Tom Martin

Well Known Member
After the recent Courtland SARL race there was a pumpkin dropping competition. Transport Canada frowns on this type of activity but you can still have fun in the USA and I was looking forward to participating. There were a couple of 150s there that would take you for a ride and you could drop the pumpkin while and instructor operated the controls. However I wanted to drop one from my EVO rocket. There is no way I am going to fly with an open cockpit thus another method had to be figured out. I have a cowl flap and I briefly considered loading up the cowling with some smallish fruits but the thoughts of pumpkin pie smells squashed that idea. The EVO wing has a flat wing tip and I turned my attention to some sort of release mechanism.
What I came up with was a pivoting spear that is actuated by an electric solenoid. I installed three nutplates on the wing tip and the unit can be mounted in a couple of minutes. The pumpkin is rammed onto the spear, I have a five pound limit, and then, with some trepidation, you take off with an orange fruit sticking out from your wing tip.
When the switch is deployed the spear drops, quite quickly I might add, and away goes the pumpkin.

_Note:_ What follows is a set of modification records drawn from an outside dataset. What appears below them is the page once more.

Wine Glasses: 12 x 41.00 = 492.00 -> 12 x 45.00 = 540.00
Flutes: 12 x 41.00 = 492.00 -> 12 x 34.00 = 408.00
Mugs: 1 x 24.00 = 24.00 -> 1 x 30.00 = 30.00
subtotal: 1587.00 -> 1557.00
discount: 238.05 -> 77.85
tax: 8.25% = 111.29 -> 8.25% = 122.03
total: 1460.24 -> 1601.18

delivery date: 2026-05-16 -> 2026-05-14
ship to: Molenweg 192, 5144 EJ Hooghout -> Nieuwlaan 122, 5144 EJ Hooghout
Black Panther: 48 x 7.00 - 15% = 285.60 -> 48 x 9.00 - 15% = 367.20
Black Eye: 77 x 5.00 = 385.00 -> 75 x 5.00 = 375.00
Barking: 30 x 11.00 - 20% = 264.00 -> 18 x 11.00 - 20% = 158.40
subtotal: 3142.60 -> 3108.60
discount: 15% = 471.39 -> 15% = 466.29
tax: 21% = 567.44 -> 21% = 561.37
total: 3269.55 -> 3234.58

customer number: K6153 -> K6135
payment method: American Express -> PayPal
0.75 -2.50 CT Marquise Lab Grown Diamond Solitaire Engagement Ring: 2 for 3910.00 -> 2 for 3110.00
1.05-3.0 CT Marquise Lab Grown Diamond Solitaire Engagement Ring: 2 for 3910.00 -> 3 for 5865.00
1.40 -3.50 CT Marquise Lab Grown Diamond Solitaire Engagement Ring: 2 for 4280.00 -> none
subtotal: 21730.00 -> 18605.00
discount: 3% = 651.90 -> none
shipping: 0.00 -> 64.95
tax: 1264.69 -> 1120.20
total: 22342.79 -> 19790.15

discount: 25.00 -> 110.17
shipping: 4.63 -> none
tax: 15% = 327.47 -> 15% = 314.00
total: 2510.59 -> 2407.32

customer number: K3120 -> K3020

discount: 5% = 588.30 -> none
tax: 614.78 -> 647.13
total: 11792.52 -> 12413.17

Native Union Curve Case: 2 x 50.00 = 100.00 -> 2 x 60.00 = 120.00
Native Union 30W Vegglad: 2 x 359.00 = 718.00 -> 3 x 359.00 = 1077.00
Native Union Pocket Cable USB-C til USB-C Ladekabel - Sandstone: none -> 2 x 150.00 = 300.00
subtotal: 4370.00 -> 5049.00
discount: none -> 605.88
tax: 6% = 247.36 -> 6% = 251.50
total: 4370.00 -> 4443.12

The trick, is in knowing when to release the load.
At 100 knots and 500'agl they will travel about 250 feet and there is a bit of guess work as to when you actually get to the 250 foot mark! It turns out that pumpkins, from 500 agl, are also greatly affected by wind drift.
I have to land for reloading, and I made two drops that day. My first drop was about 500 feet short of the target much to the amusement of the spectators. I was accused of premature pumqulation . On the second run I was respectively close to the target. Next year I might just have one mounted on both wing tips!

As for the race I had a personal best time of 270 mph.

 
Pumpkin spear

This was really clever; the actuator looked better made than some airplanes I've seen. All Tom needs now is a better bombsight...
 
Tom,

I've often thought of creating some kind of rack that screws into the tie down hard point. Then you could run the wire out of the nearest inspection plate and remove the entire thing when finished.

My problem is we have flour drops and I'm thinking a paper bag would rip wide open, even at 100.

No you have me thinking about this again.
 
Duhhhh, my wing tie down is right at the end of the wing. I could just as easily have used that rather then putting holes and nutplates in my wing tip!
 
Tom you might want to start scouring the surplus stores for a bomb sight. Or make one up using a small TV camera and screen.